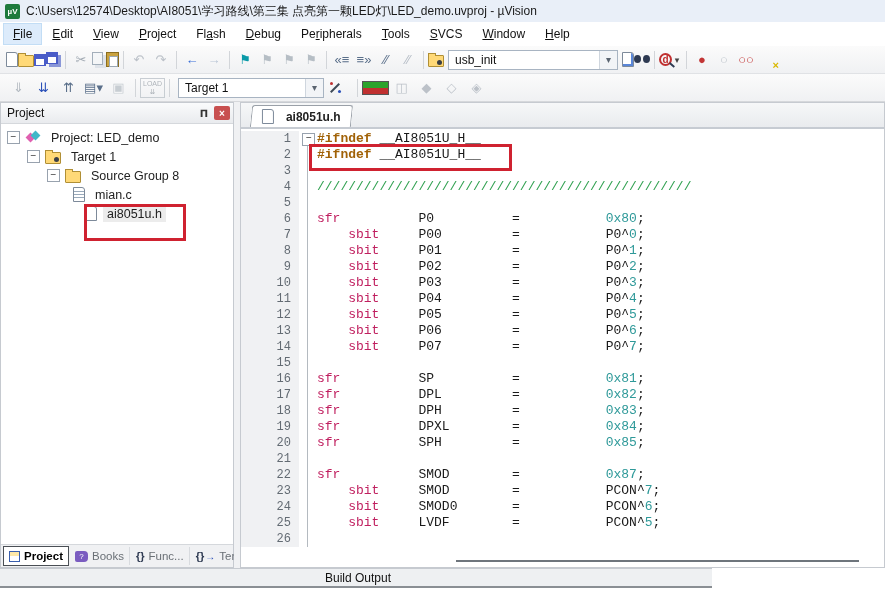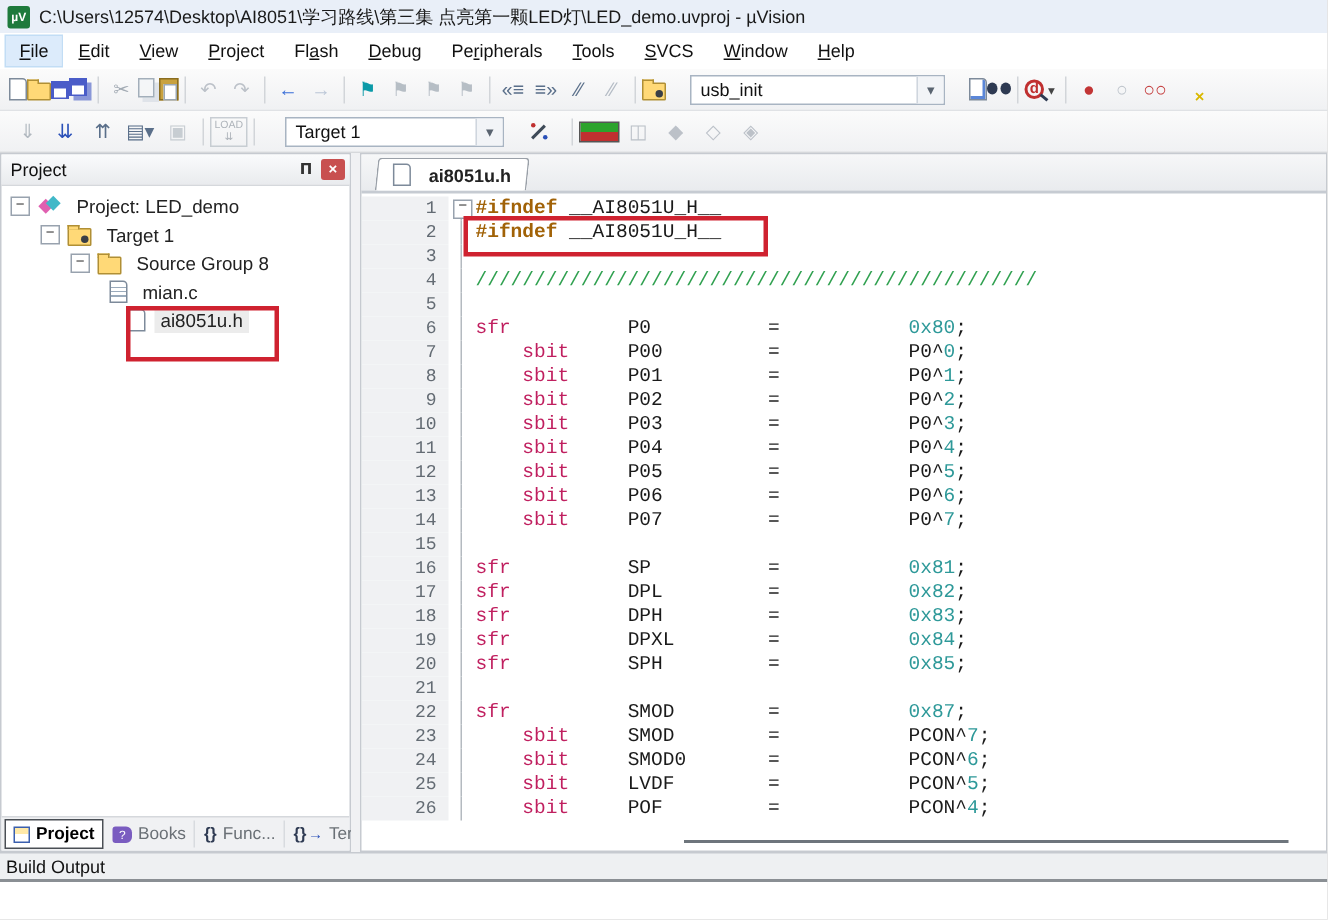"usb_init" .combo { margin: 0 16px -> 0 4px }
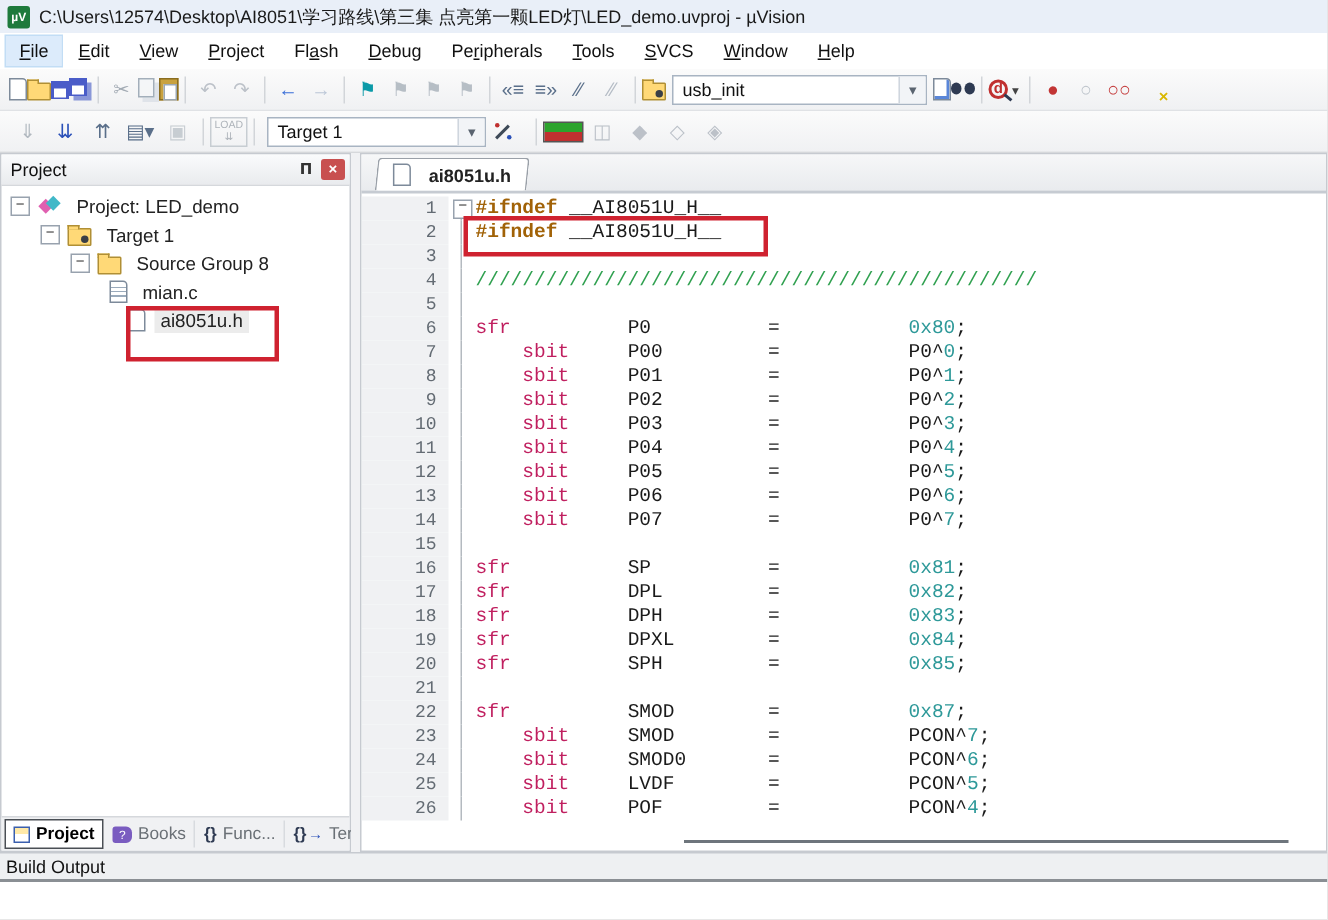"sbit POF = PCON^4;" span.ct { html: <span><span> </span><span>sbit</span><span> POF = PCON^</span><span>4</span><span>;</span></span> -> none }
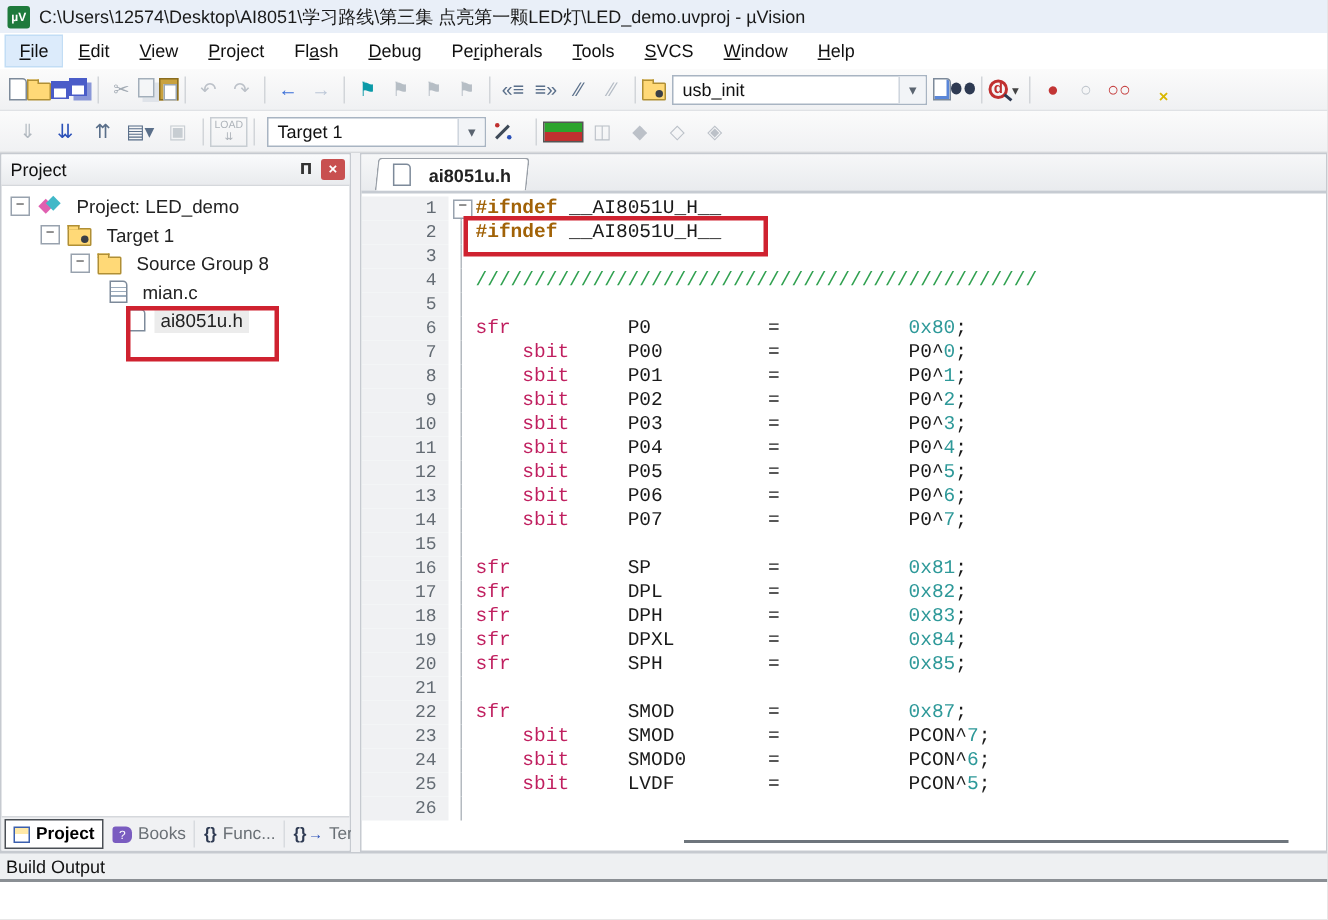"Build Output" .bo-header { justify-content: none -> center; width: 885px -> 712px }
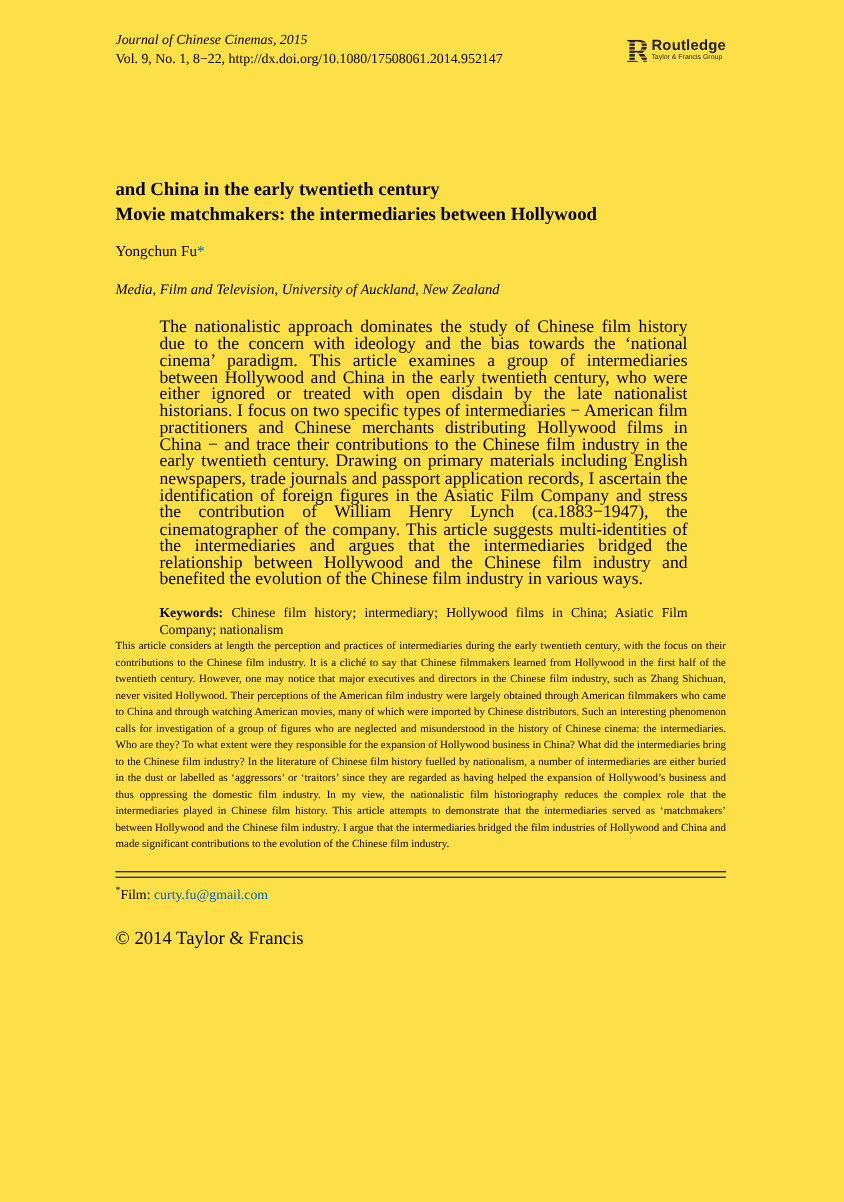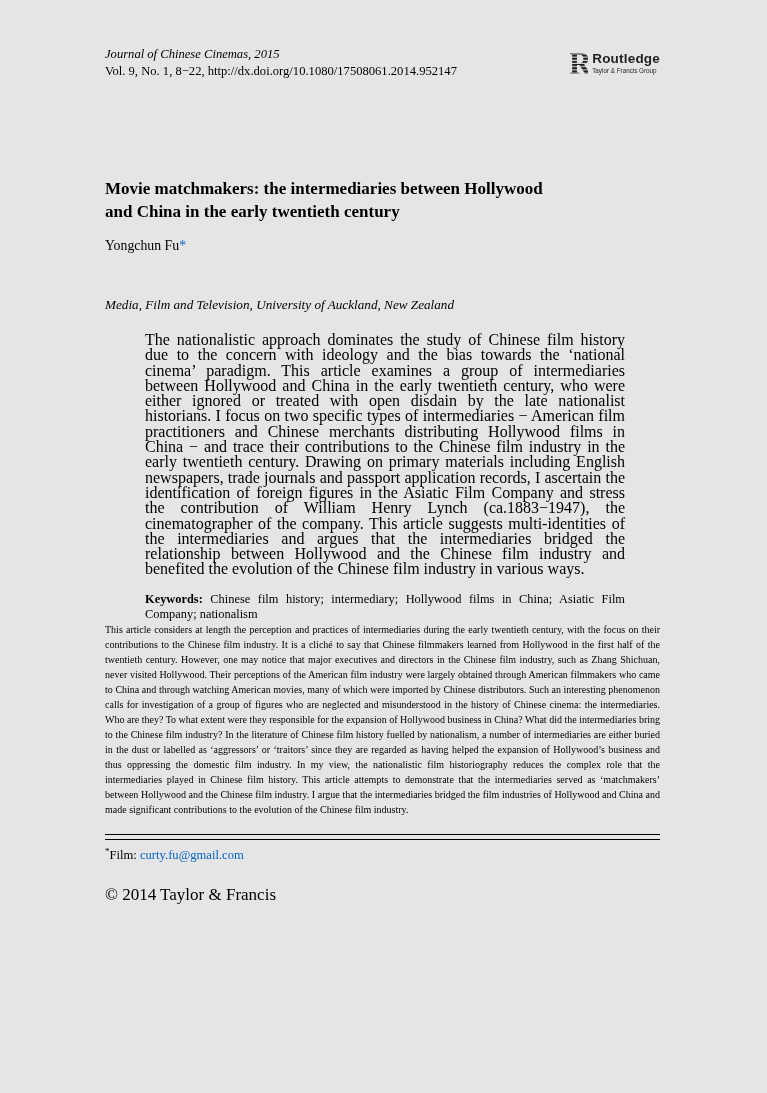"Journal of Chinese Cinemas, 2015" .page { background: #e5e5e5 -> #fde047; padding: 46px 107px 0 105px -> 28px 107px 0 105px }
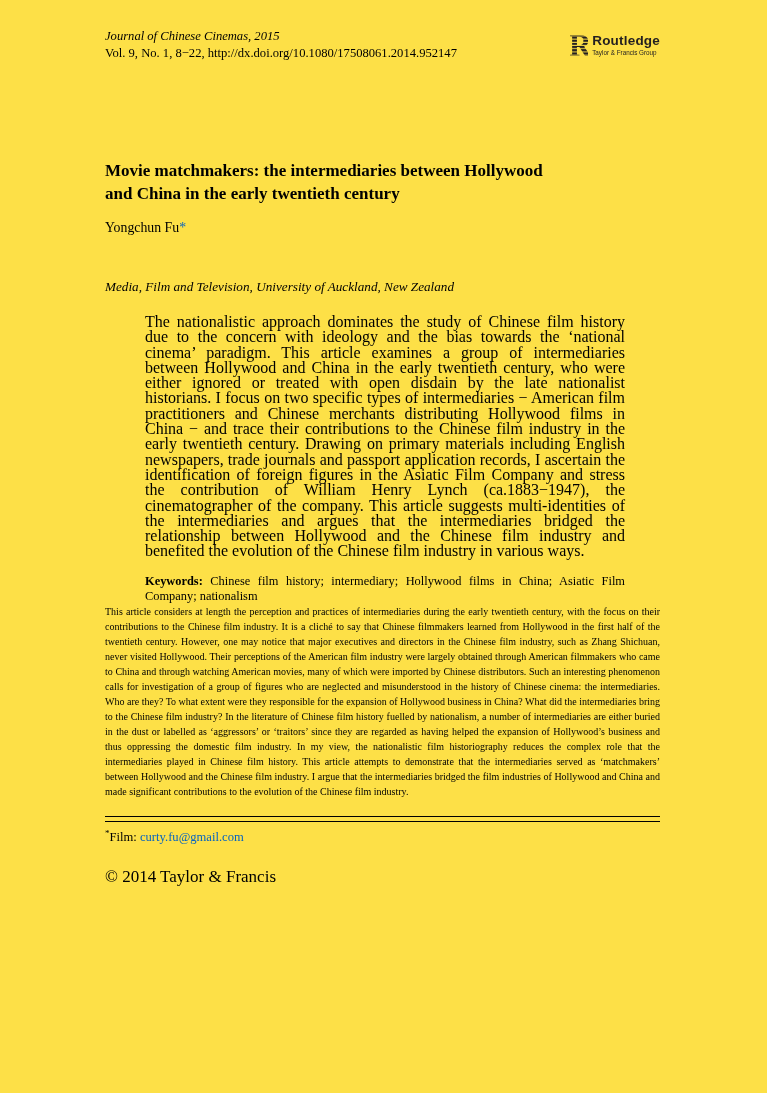"Movie matchmakers: the intermediaries" span { order: before "and China in the early" -> after "and China in the early" }
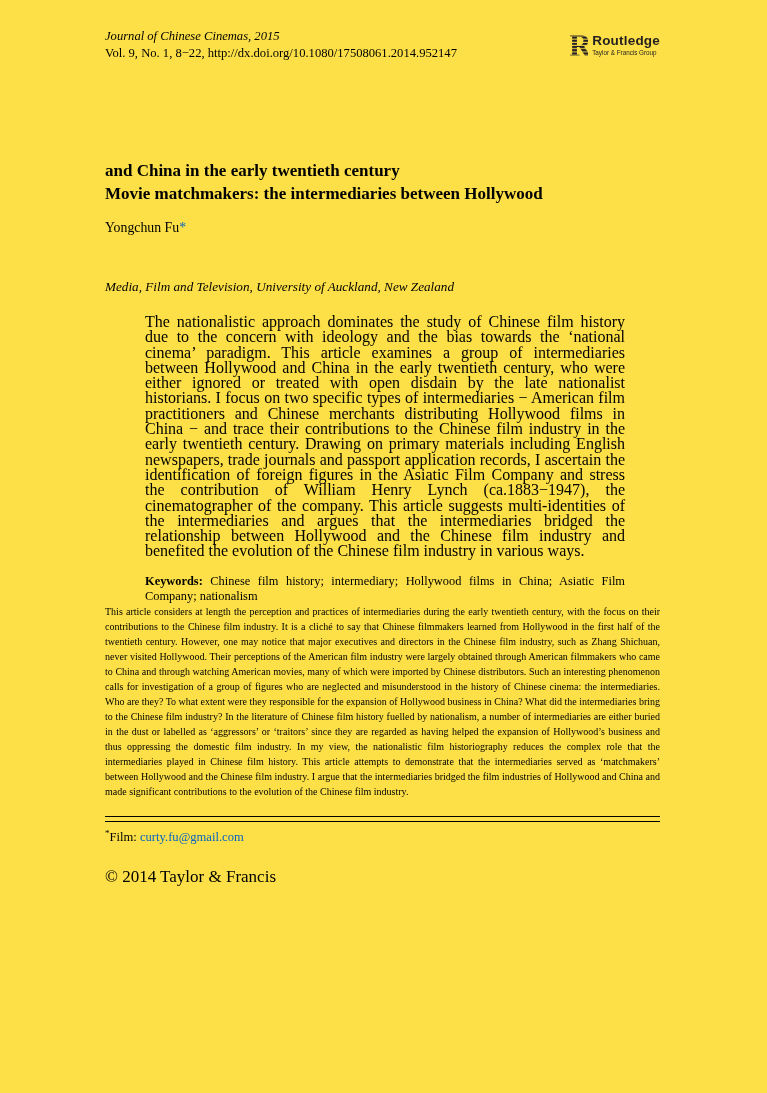"Media, Film and Television, University" .affiliation { margin-top: 43px -> 18px }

┄┄┄┄┄┄

• Problem details
In the listing above, find the line containing "justify-content: none ->" and the line containing "background: #e5e5e5 ->", then return both of them and every line between, exactly, without pictures.

• Result for this exercise
"Build Output" .bo-header { justify-content: none -> center; width: 885px -> 712px }
"Journal of Chinese Cinemas, 2015" .page { background: #e5e5e5 -> #fde047; padding: 46px 107px 0 105px -> 28px 107px 0 105px }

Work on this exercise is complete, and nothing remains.